Difference listings:
━━━━━━━━━━━━━━━━
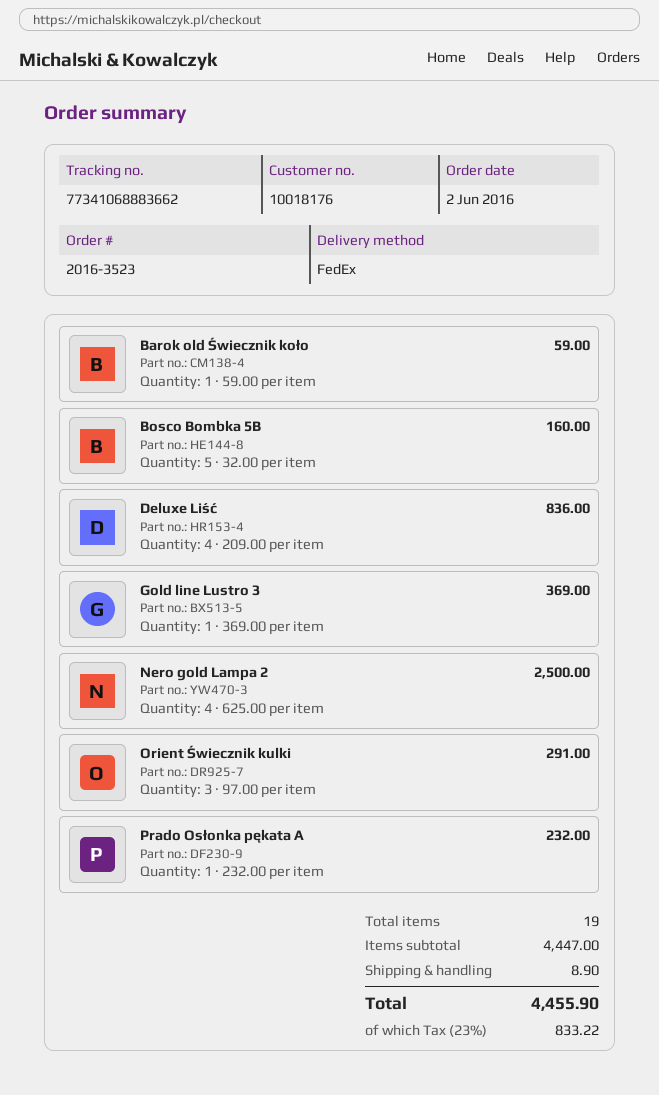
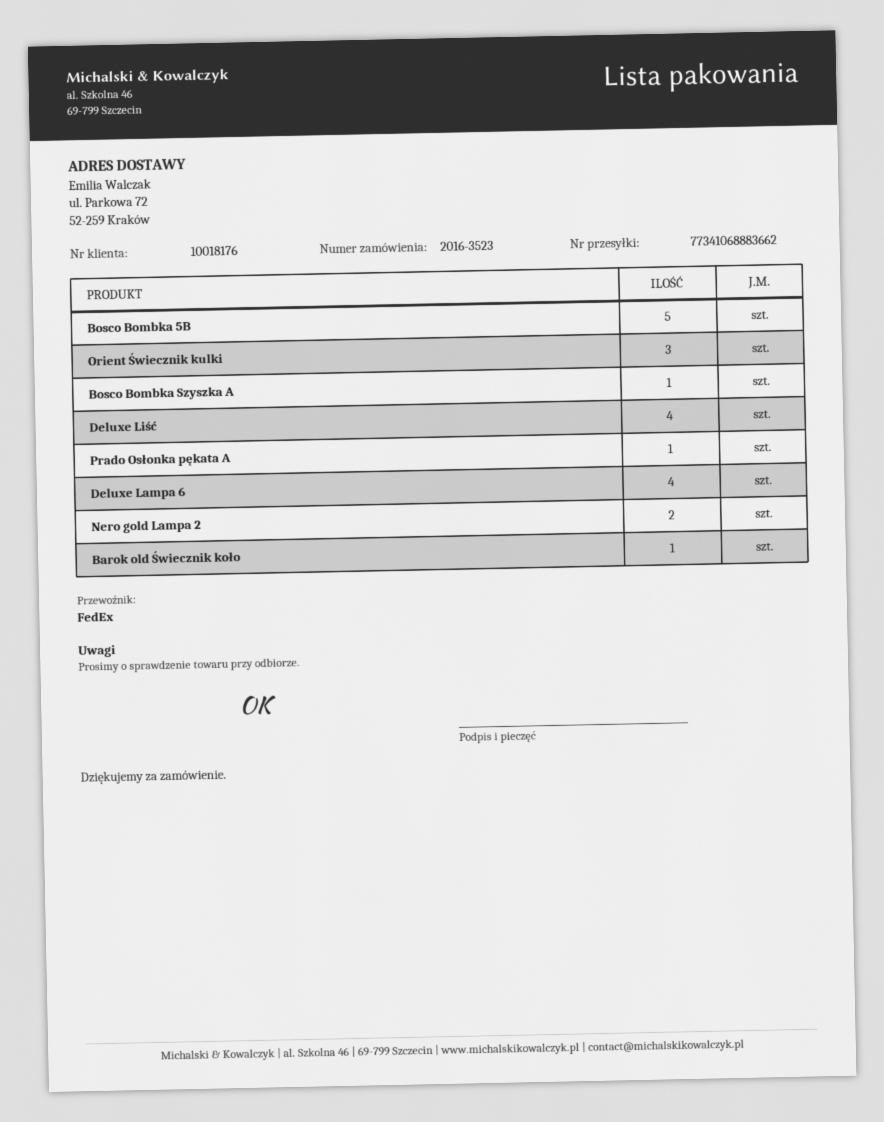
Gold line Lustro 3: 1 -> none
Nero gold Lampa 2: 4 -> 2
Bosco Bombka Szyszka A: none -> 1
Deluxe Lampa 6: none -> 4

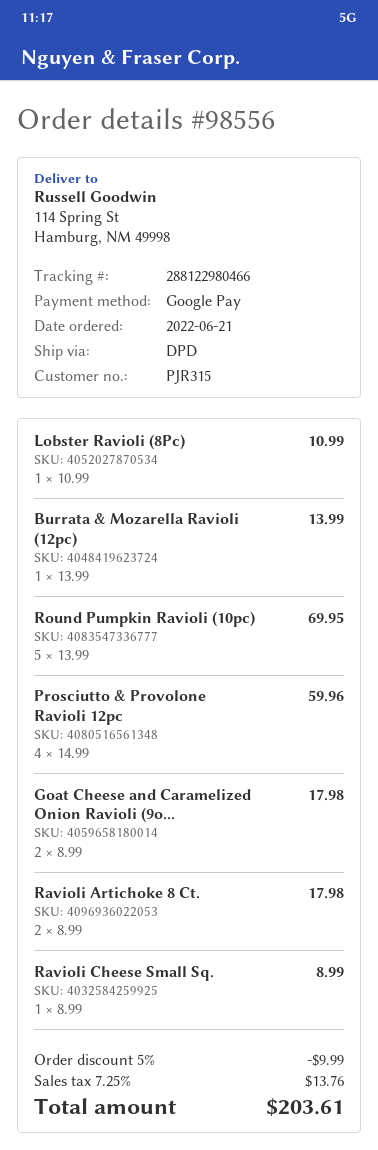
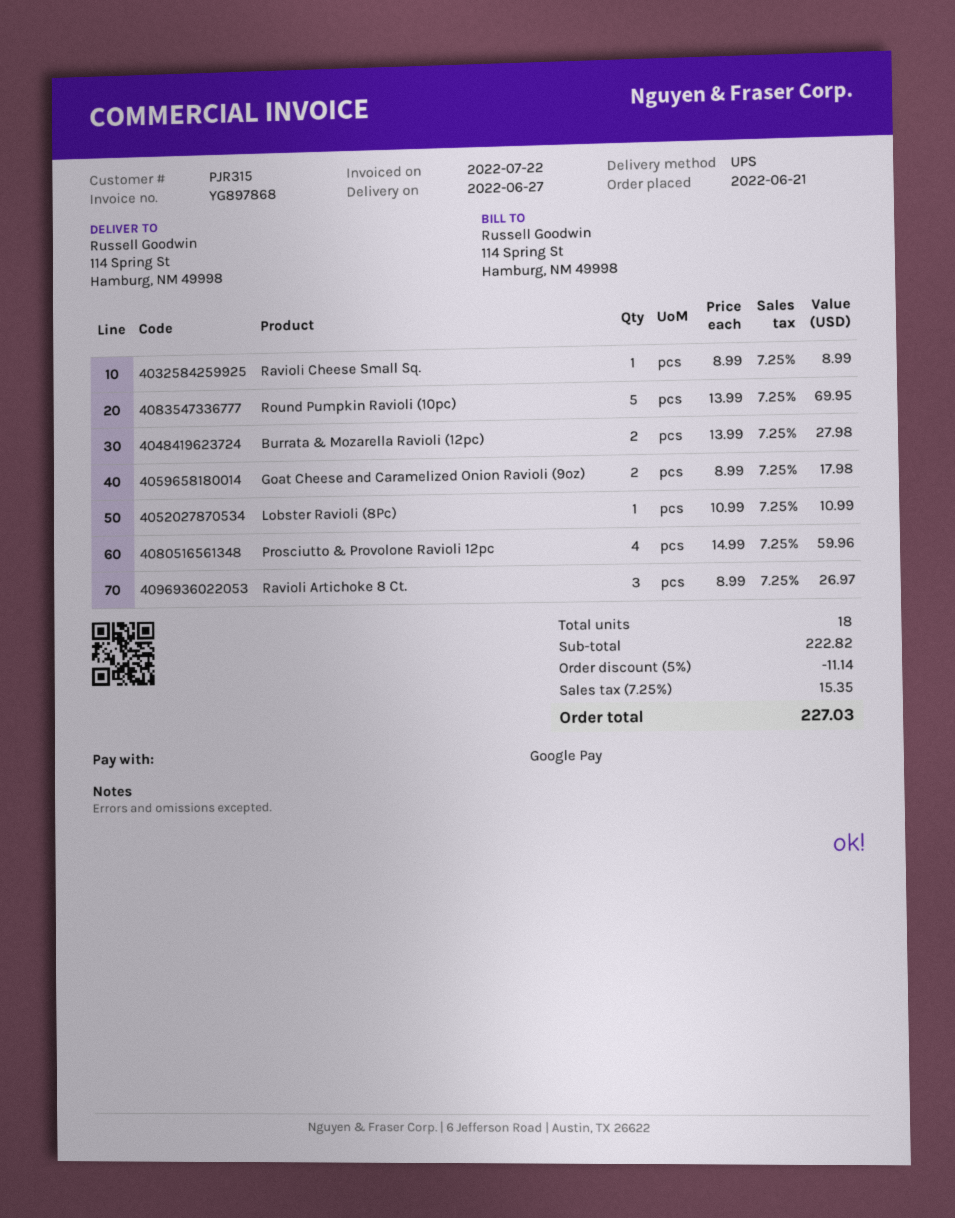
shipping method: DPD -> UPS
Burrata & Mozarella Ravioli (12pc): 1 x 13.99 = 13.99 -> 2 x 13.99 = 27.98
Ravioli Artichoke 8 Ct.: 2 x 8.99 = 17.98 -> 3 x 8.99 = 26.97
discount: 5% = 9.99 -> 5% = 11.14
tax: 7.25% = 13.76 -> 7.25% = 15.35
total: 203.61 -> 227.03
━━━━━━━━━━━━━━━━
# What to produce
Output the lines above in full and exactly as given, omitting any pictures.

# Result of the task
Gold line Lustro 3: 1 -> none
Nero gold Lampa 2: 4 -> 2
Bosco Bombka Szyszka A: none -> 1
Deluxe Lampa 6: none -> 4

shipping method: DPD -> UPS
Burrata & Mozarella Ravioli (12pc): 1 x 13.99 = 13.99 -> 2 x 13.99 = 27.98
Ravioli Artichoke 8 Ct.: 2 x 8.99 = 17.98 -> 3 x 8.99 = 26.97
discount: 5% = 9.99 -> 5% = 11.14
tax: 7.25% = 13.76 -> 7.25% = 15.35
total: 203.61 -> 227.03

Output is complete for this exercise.